Echocardiographic Abnormalities in Autosomal Dominant Polycystic Kidney Disease (ADPKD) Patients

Affiliations

Echocardiographic Abnormalities in Autosomal Dominant Polycystic Kidney Disease (ADPKD) Patients

Mariana Becker Pfeferman et al. J Clin Med. .

Abstract

Cardiovascular abnormalities, such as left ventricular hypertrophy and valvular disorders, particularly mitral valve prolapse, have been described as highly prevalent among adult patients with autosomal dominant polycystic kidney disease (ADPKD). The present study aimed to assess echocardiographic parameters in a large sample of both normotensive and hypertensive ADPKD patients, regardless of kidney function level, and evaluate their association with clinical and laboratorial parameters. A retrospective study consisted of the analysis of clinical, laboratorial, and transthoracic echocardiograms data retrieved from the medical records of young adult ADPKD outpatients. A total of 294 patients (120 M/174 F, 41.0 ± 13.8 years old, 199 hypertensive and 95 normotensive) with a median estimated glomerular filtration rate (eGFR) of 75.5 mL/min/1.73 m2 were included.
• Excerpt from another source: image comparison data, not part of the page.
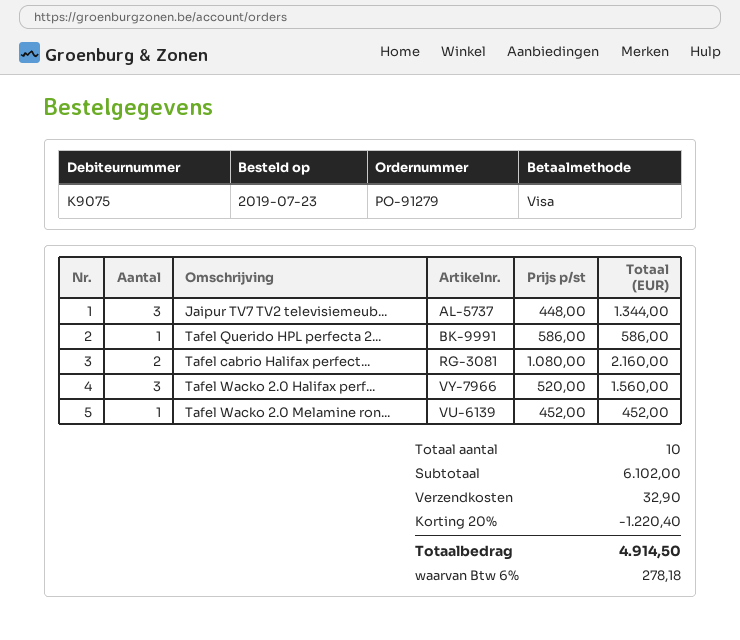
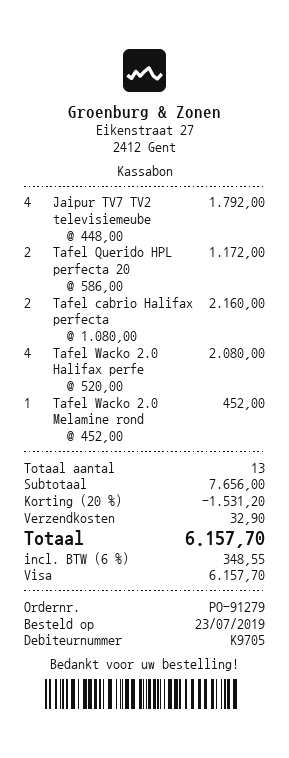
customer number: K9075 -> K9705
Jaipur TV7 TV2 televisiemeub...: 3 x 448.00 = 1344.00 -> 4 x 448.00 = 1792.00
Tafel Querido HPL perfecta 2...: 1 x 586.00 = 586.00 -> 2 x 586.00 = 1172.00
Tafel Wacko 2.0 Halifax perf...: 3 x 520.00 = 1560.00 -> 4 x 520.00 = 2080.00
total quantity: 10 -> 13
subtotal: 6102.00 -> 7656.00
discount: 20% = 1220.40 -> 20% = 1531.20
tax: 6% = 278.18 -> 6% = 348.55
total: 4914.50 -> 6157.70

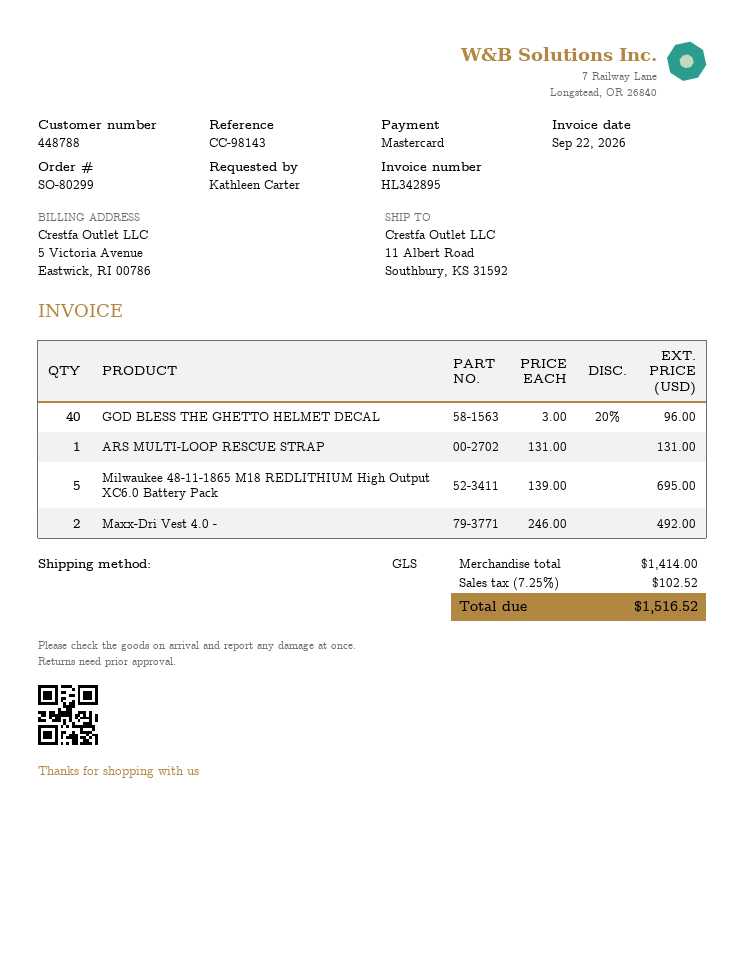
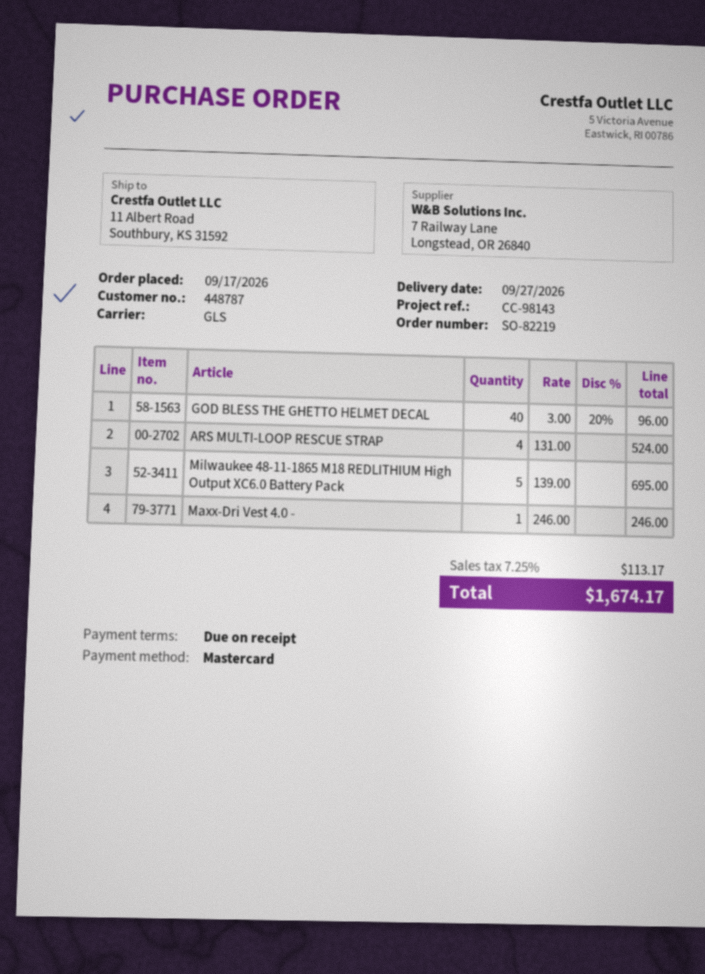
order number: SO-80299 -> SO-82219
customer number: 448788 -> 448787
ARS MULTI-LOOP RESCUE STRAP: 1 x 131.00 = 131.00 -> 4 x 131.00 = 524.00
Maxx-Dri Vest 4.0 -: 2 x 246.00 = 492.00 -> 1 x 246.00 = 246.00
tax: 7.25% = 102.52 -> 7.25% = 113.17
total: 1516.52 -> 1674.17

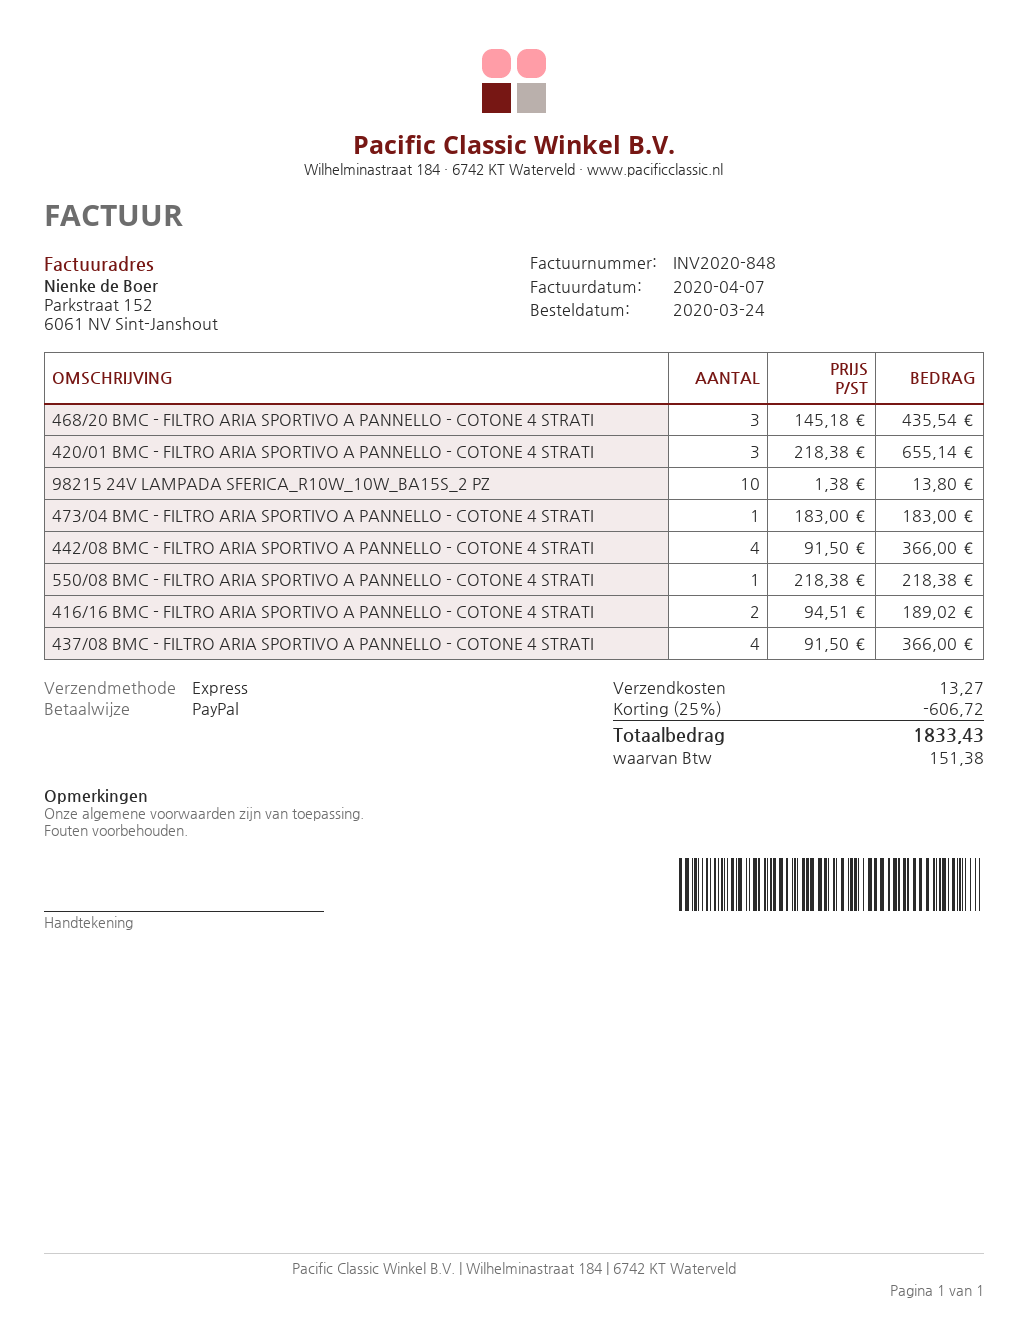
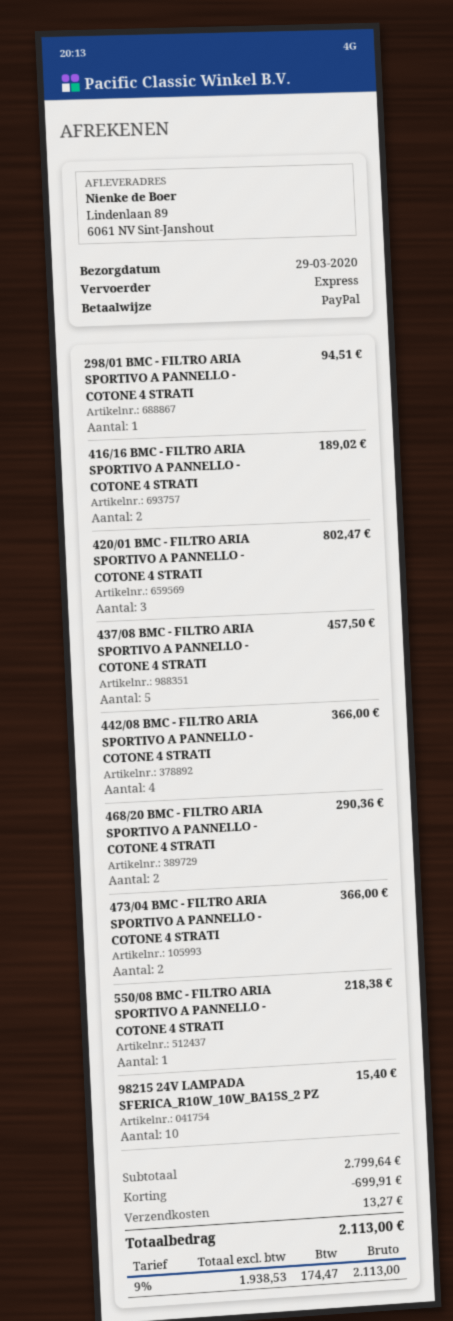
468/20 BMC - FILTRO ARIA SPORTIVO A PANNELLO - COTONE 4 STRATI: 3 for 435.54 -> 2 for 290.36
420/01 BMC - FILTRO ARIA SPORTIVO A PANNELLO - COTONE 4 STRATI: 3 for 655.14 -> 3 for 802.47
98215 24V LAMPADA SFERICA_R10W_10W_BA15S_2 PZ: 10 for 13.80 -> 10 for 15.40
473/04 BMC - FILTRO ARIA SPORTIVO A PANNELLO - COTONE 4 STRATI: 1 for 183.00 -> 2 for 366.00
437/08 BMC - FILTRO ARIA SPORTIVO A PANNELLO - COTONE 4 STRATI: 4 for 366.00 -> 5 for 457.50
298/01 BMC - FILTRO ARIA SPORTIVO A PANNELLO - COTONE 4 STRATI: none -> 1 for 94.51
discount: 606.72 -> 699.91
tax: 151.38 -> 174.47
total: 1833.43 -> 2113.00

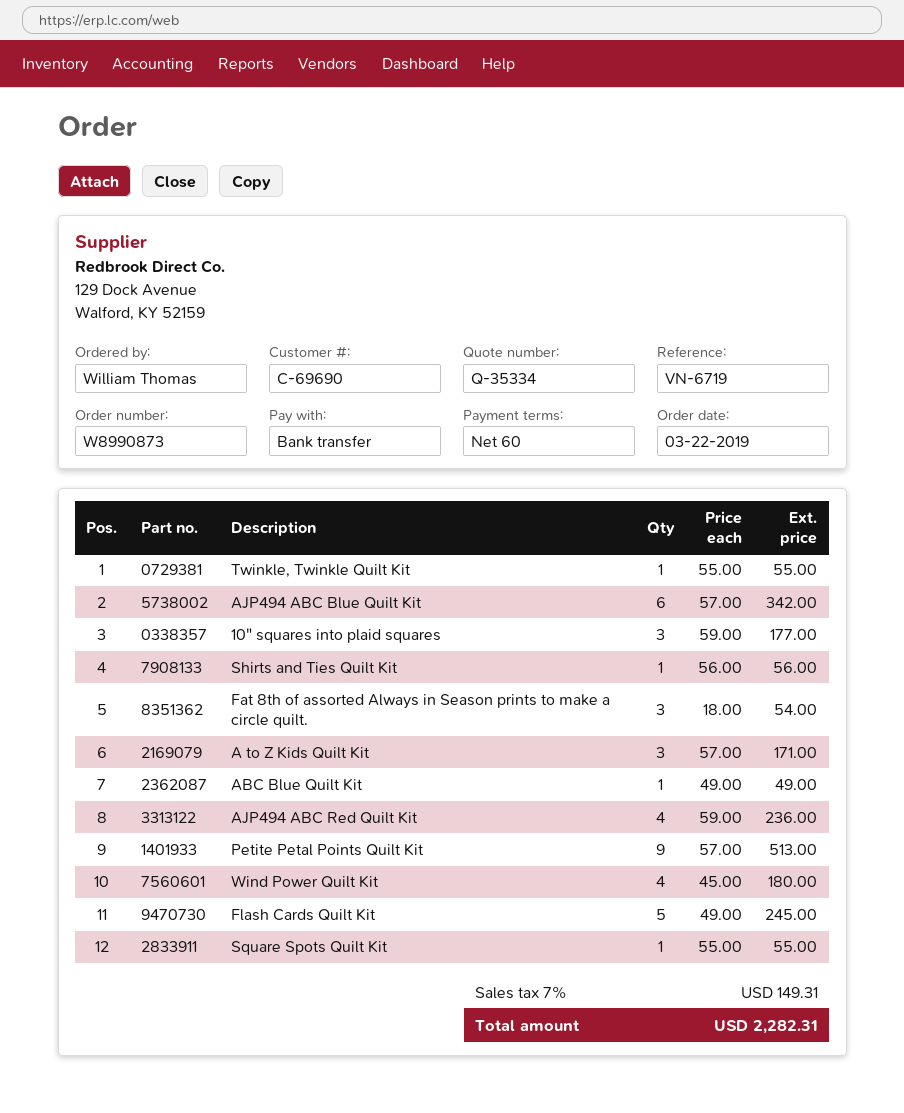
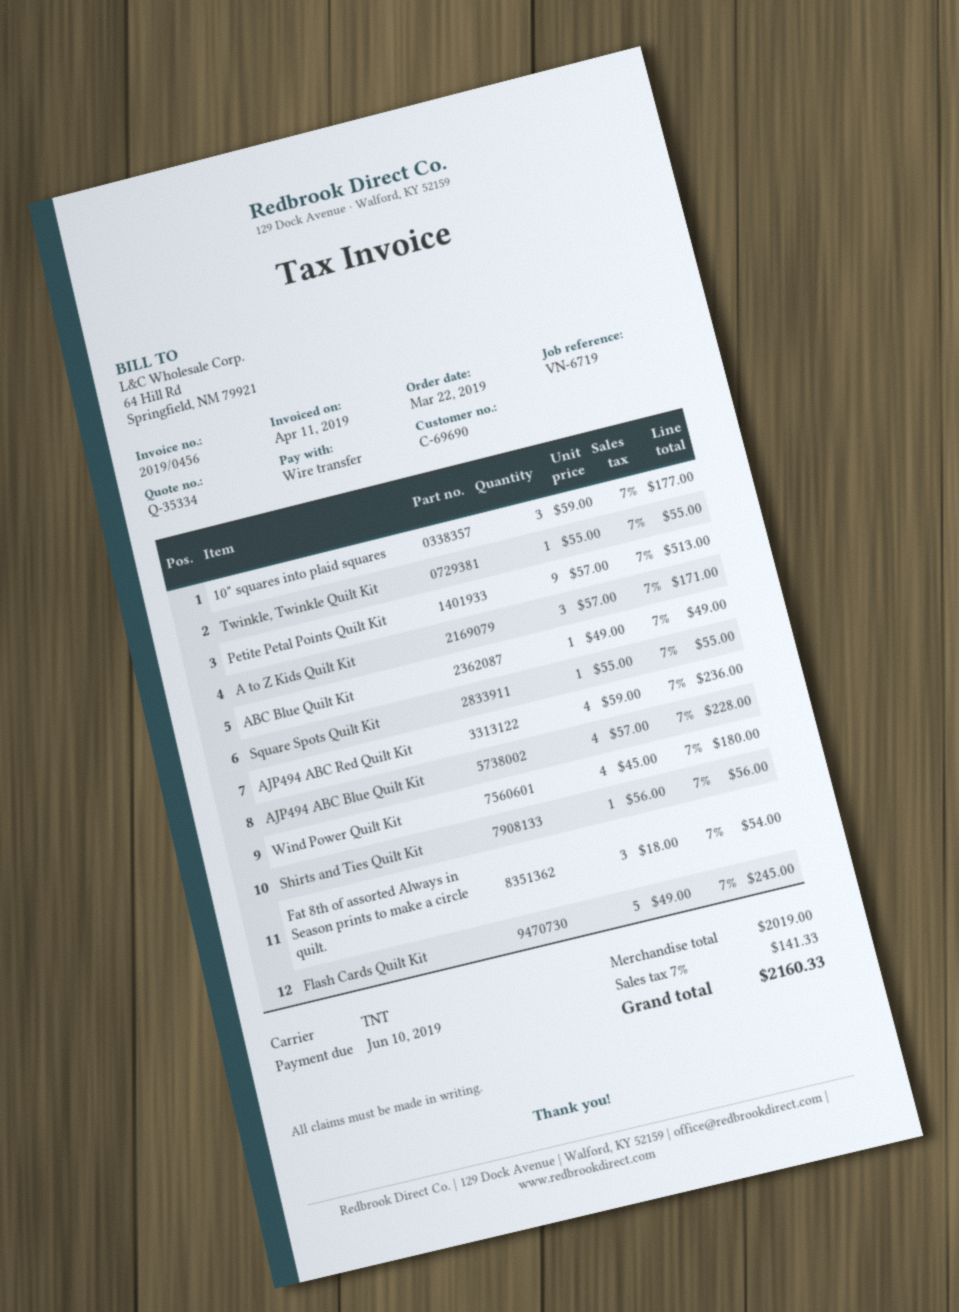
AJP494 ABC Blue Quilt Kit: 6 x 57.00 = 342.00 -> 4 x 57.00 = 228.00
tax: 7% = 149.31 -> 7% = 141.33
total: 2282.31 -> 2160.33

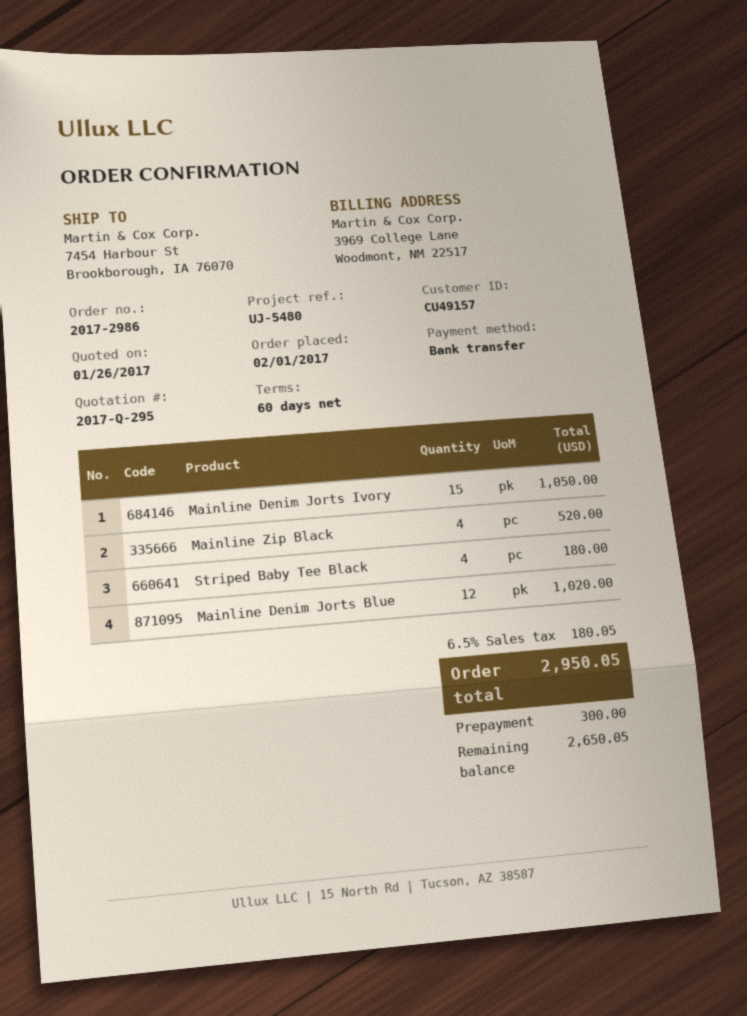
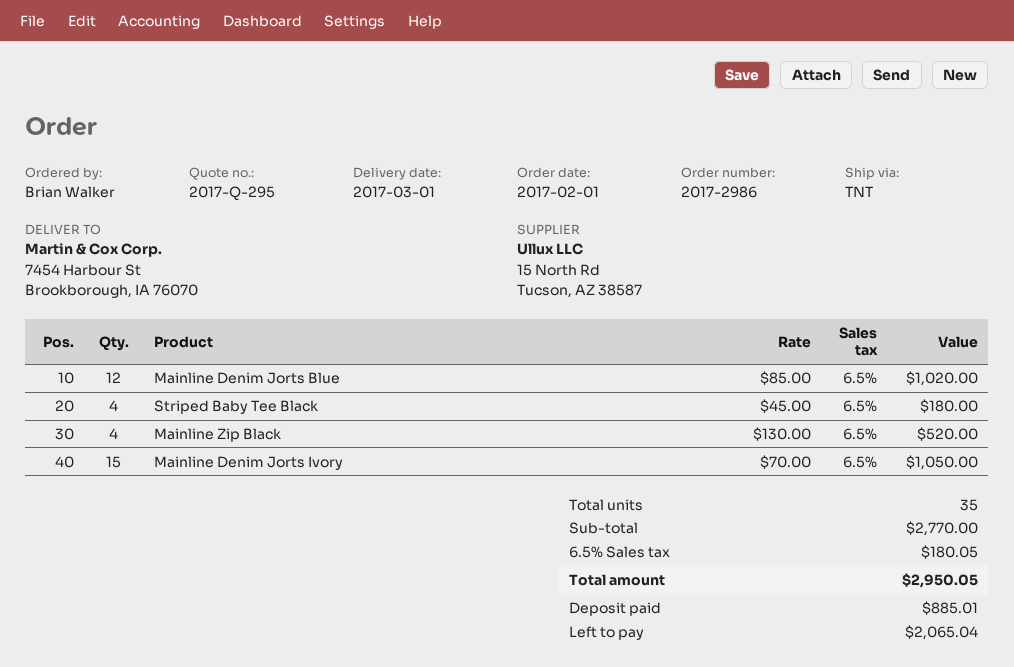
deposit: 300.00 -> 885.01
balance: 2650.05 -> 2065.04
The hypertensive group (67.6%) was significantly older and exhibited significantly lower eGFR than the normotensive one. Increased left ventricular mass index (LVMI) was seen in 2.0%, mitral valve prolapse was observed in 3.4%, mitral valve regurgitation in 15.3%, tricuspid valve regurgitation in 16.0%, and aortic valve regurgitation in 4.8% of the whole sample. The present study suggested that the prevalence of mitral valve prolapse was much lower than previously reported, and increased LVMI was not seen in most adult ADPKD patients.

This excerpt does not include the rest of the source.